# DATA SHOWN:
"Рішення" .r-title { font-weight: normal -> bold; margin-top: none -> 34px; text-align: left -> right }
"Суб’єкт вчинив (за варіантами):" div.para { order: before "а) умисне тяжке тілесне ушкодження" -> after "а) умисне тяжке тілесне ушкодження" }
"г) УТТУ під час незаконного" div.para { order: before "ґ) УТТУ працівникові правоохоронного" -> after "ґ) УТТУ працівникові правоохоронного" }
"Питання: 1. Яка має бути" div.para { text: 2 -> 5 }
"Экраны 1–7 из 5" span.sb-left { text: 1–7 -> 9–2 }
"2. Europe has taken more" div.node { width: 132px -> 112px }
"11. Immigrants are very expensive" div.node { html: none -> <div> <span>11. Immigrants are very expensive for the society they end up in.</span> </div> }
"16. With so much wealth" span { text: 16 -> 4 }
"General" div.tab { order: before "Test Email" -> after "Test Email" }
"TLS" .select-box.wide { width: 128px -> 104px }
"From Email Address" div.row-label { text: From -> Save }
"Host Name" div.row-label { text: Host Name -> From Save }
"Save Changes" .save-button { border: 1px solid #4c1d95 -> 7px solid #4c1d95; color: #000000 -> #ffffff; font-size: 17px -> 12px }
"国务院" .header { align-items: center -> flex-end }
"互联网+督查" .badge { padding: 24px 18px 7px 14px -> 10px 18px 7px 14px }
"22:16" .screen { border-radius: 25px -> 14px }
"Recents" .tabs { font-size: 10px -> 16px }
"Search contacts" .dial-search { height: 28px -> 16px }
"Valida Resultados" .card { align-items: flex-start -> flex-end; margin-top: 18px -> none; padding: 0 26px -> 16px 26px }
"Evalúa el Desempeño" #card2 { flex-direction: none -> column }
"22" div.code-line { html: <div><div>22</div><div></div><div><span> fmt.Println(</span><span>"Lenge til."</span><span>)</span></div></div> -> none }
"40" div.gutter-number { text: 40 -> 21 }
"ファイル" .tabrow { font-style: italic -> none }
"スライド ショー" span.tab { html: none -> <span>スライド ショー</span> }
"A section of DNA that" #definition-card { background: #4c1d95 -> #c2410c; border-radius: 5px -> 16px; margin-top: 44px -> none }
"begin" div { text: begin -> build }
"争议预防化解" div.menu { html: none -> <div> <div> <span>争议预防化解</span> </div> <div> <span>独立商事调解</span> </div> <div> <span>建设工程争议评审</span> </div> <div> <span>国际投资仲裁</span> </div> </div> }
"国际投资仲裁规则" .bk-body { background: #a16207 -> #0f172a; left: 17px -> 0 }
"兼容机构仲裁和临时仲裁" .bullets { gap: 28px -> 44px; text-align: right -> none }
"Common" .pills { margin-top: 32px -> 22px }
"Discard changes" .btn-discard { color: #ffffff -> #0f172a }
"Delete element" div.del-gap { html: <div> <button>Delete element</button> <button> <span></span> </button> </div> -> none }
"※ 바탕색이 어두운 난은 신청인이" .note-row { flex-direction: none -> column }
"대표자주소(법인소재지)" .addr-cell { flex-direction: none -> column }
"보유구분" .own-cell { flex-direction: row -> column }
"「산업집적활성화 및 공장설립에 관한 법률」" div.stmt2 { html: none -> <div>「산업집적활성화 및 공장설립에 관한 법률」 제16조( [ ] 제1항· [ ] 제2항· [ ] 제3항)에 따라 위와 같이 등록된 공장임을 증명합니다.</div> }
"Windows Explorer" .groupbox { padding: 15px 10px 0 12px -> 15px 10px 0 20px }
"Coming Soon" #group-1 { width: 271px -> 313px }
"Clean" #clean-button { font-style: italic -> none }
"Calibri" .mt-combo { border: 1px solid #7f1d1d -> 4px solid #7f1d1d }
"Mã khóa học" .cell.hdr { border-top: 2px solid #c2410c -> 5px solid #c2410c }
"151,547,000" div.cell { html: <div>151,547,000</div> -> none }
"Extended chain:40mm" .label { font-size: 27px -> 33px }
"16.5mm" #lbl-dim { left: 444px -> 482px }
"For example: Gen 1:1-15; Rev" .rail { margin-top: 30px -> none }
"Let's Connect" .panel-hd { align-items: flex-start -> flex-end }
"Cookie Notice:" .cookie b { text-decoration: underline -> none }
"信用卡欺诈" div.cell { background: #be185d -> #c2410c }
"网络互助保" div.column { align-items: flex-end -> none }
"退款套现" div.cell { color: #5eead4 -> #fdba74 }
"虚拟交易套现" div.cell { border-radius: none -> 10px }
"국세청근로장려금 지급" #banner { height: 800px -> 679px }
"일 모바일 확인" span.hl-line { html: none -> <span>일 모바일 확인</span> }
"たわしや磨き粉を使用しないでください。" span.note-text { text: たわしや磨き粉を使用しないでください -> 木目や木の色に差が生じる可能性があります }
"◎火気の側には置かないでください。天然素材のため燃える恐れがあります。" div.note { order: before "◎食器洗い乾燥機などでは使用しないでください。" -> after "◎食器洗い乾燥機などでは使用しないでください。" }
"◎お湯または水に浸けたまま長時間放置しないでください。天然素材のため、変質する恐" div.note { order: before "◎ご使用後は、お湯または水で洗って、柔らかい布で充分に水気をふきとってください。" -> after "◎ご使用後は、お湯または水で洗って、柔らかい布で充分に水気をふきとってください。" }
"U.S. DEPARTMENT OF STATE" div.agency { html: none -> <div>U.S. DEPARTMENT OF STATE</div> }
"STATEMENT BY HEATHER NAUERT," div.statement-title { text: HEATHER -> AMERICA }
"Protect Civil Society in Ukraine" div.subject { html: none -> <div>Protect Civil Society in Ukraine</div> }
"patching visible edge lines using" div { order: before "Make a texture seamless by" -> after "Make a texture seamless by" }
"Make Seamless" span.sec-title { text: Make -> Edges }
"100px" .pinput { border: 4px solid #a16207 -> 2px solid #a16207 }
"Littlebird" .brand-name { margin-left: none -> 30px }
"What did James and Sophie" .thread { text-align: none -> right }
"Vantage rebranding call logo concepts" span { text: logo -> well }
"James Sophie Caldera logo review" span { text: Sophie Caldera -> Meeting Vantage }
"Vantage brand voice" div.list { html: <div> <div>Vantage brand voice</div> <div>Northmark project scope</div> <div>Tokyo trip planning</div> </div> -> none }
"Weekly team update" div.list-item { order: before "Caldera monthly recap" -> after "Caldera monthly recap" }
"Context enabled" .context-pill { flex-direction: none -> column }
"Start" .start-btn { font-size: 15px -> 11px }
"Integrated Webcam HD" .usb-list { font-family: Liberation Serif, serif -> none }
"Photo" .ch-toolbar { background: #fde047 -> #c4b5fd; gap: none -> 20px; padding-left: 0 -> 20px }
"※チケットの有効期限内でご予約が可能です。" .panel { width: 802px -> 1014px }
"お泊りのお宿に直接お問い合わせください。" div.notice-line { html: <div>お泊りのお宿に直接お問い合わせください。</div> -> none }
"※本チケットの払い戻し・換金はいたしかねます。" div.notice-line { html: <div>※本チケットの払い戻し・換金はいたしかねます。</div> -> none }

# EXERCISE DETAILS:
Whichever lines of the records above hold the word "style" should all be copied out.

# EXERCISE SOLUTION:
"ファイル" .tabrow { font-style: italic -> none }
"Clean" #clean-button { font-style: italic -> none }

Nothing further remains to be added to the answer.